Y no es que Jack Fitzgerald Malasuerte cayera en el Error Fundamental de Atribución, es decir, una excesiva psicologización del quehacer humano. Estaba conciente de que muchas veces el entorno nos juega una mala pasada, pero afirmaba que esto era así por un efecto dominó fruto de las acciones de otros [véase "el ruido de un trueno" de Ray Bradbury, y el loable sitio web "fuckmylife"], y no porque haya un Gran Poder tratando de jodernos. El reforzamiento supersticioso, como llaman los conductistas a la ilusión de que un elemento dado es causa que produce un efecto, le era sumamente fascinante en tanto constituía un ejemplo de seres vivos con sistema nervioso central intentando controlar un entorno incierto (demostrado en el laboratorio con la rata que aparea la conducta de rascarse la oreja con recibir una bola de concentrado, el toco-madera, y el tómala-que-es-tuya de hacer la señal de la cruz antes de un examen).

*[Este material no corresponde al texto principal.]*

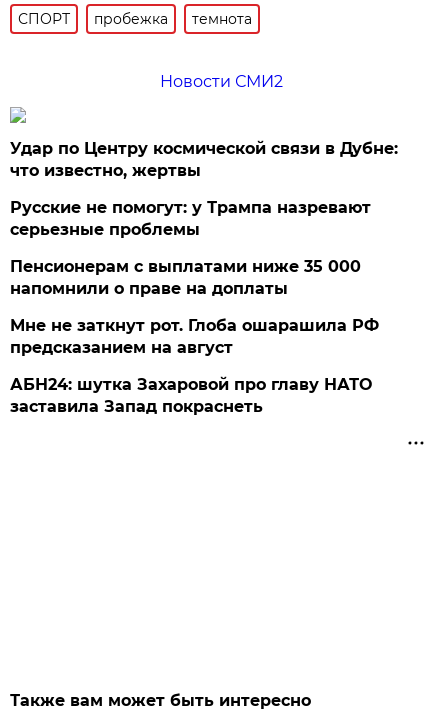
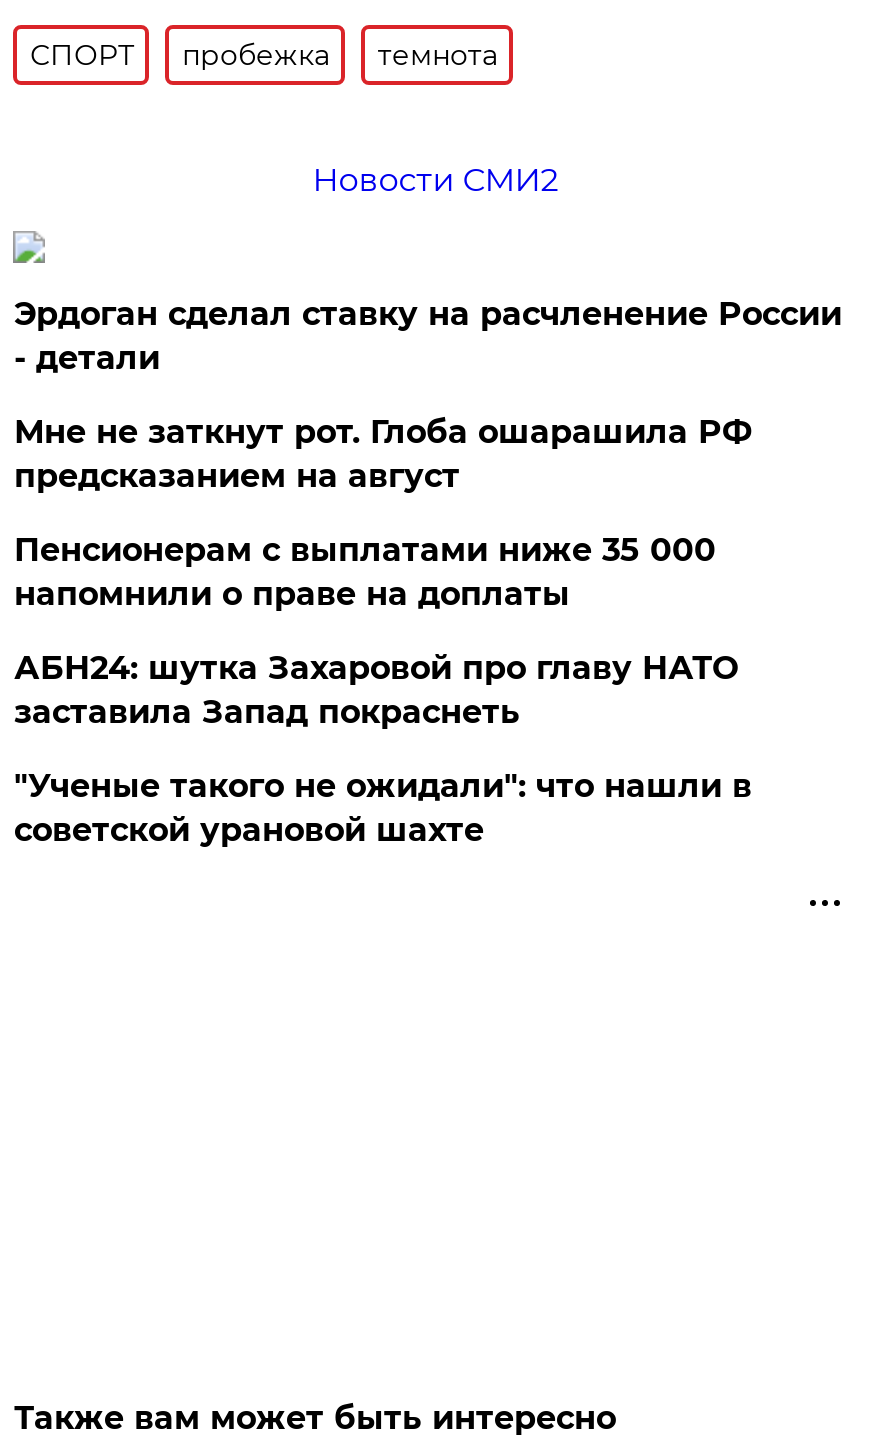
- Удар по Центру космической связи в Дубне:
- что известно, жертвы
+ Эрдоган сделал ставку на расчленение России
+ - детали

- Русские не помогут: у Трампа назревают
- серьезные проблемы

moved up: Мне не заткнут рот. Глоба ошарашила РФ | предсказанием на август

moved up: АБН24: шутка Захаровой про главу НАТО | заставила Запад покраснеть

+ "Ученые такого не ожидали": что нашли в
+ советской урановой шахте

Una mañana de su año sabático, el segundo que se tomaba desde haber adquirido su status de intelectual, Jack Fitzgerald Malasuerte escuchó sonar el teléfono y mientras se dirigía a contestarlo sonó el timbre, a la vez que su perro saltaba en dos patas para que le diera de comer. Si alguien se lo hubiera preguntado, él no lo hubiera definido como mala suerte, sino como tres entes haciendo demandas al mismo tiempo, cada uno sin saber de la existencia del otro; eso no era malo per se, sólo incómodo y frustrante para él.

Jack Fitzgerald Malasuerte se paró a la mitad de su casa para jerarquizar las tres demandas de su entorno, pero su lóbulo prefrontal se inhibió ante la presencia de una araña en su brazo, que acababa de brincar desde un pintoresco cuadro aledaño. Él era alérgico a los arácnidos, no por mala suerte si no por una condición genética heredada del lado de su madre. Se puso a brincar como su perro para zafarse del agente que le cerraba las vías respiratorias, cosa que le daba histeria, pero se desmayó al cuarto brinco -por la histeria y no por la hipoxia- y al caer se golpeó la cabeza con una mesa. Su perro llamó al 911 y la ambulancia llegó a los dos minutos, porque el personal de la misma estaba a una cuadra de su casa (¡qué buena suerte!), comprando queso crema en la tienda de la esquina.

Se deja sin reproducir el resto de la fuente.